#RivetingReviews: Rosie Goldsmith reviews TYLL by Daniel Kehlmann

Tyll is a stunning achievement, an entertaining and philosophical novel about the ravages of war and religious division, with a thrilling central character of Shakespearean depth and breadth. The novel is a breathtaking testament to Daniel Kehlmann’s great intellect, imagination and meticulous skills as a literary historian.

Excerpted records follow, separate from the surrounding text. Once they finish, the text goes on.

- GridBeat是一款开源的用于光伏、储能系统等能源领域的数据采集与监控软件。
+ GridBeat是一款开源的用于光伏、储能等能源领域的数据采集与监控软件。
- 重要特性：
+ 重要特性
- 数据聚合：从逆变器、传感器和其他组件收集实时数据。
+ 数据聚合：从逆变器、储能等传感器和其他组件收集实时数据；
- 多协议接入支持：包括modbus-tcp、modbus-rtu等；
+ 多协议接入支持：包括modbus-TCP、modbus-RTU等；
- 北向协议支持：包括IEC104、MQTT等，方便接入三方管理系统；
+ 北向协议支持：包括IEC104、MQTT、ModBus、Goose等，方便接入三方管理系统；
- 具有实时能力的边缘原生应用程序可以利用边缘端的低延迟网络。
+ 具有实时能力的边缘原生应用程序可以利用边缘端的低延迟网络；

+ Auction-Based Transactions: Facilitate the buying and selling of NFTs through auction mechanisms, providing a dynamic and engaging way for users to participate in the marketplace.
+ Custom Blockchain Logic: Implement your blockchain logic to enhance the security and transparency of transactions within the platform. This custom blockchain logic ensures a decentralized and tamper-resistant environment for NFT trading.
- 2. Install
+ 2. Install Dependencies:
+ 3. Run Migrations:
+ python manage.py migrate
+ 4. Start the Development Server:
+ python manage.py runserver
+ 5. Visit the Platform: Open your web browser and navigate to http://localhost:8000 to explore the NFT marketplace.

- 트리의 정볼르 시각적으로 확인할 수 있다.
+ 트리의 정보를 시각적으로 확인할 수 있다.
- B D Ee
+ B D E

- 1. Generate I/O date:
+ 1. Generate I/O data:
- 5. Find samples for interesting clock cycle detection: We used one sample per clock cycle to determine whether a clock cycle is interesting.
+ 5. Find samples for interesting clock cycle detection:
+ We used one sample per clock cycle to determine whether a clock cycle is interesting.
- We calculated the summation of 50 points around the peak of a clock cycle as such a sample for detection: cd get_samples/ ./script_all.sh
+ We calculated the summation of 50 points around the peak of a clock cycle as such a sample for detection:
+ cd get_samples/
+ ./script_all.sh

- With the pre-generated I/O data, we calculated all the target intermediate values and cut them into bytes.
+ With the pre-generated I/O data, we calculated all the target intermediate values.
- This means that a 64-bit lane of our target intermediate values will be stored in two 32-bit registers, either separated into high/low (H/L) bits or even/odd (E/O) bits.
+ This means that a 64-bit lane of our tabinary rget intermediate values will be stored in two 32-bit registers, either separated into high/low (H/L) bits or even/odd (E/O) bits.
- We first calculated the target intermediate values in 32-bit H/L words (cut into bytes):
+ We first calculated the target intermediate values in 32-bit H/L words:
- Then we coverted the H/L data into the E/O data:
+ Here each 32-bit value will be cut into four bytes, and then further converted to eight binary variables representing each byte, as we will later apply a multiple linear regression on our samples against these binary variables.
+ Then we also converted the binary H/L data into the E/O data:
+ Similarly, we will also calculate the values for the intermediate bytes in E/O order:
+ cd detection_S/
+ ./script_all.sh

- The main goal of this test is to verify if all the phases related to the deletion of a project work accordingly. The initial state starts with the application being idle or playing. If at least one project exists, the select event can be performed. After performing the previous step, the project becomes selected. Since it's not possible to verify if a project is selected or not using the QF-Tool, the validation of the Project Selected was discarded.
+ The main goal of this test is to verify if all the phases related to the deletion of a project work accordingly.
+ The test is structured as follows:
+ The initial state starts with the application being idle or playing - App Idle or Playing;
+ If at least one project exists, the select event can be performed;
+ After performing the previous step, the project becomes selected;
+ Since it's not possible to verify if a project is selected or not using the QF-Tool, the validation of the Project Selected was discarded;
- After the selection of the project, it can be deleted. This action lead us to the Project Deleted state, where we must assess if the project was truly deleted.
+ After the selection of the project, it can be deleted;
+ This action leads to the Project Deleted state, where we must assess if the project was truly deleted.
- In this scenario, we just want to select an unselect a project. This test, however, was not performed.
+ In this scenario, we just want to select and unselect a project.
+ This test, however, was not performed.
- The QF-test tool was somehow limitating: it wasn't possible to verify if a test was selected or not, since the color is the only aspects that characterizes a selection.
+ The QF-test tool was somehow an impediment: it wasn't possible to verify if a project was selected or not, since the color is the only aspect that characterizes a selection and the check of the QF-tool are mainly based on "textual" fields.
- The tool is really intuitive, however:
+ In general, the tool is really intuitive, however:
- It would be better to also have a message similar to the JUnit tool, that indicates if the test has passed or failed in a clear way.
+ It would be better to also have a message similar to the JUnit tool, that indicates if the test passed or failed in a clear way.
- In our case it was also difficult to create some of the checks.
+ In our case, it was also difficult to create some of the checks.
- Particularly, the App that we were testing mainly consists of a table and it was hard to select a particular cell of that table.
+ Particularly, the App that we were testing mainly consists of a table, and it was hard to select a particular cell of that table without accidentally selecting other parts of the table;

As readers, we are treated to both a panoramic overview of medieval Germany, as well as microscopic detail as we are led by the hand through the village where Tyll was born, down to the river and deep into the forest. We see the pebbles in the river, the cows and goats in their pens, the food placed on the Uhlenspiegel table, the poverty and hard labour. We listen in to their conversations and their thoughts. Kehlmann has immersed himself in the historic period of Central Europe of the Holy Roman Empire during the Thirty Years War (1618–48), as battles were fought over territory, imperial rule and religious dominance. He has imagined the ideas, language, the stories people told each other, their beliefs, their fears. The writing is seductive, witty but never self-serving: Kehlmann is a discreet narrator who pushes himself hard, intellectually and stylistically, with every sentence.  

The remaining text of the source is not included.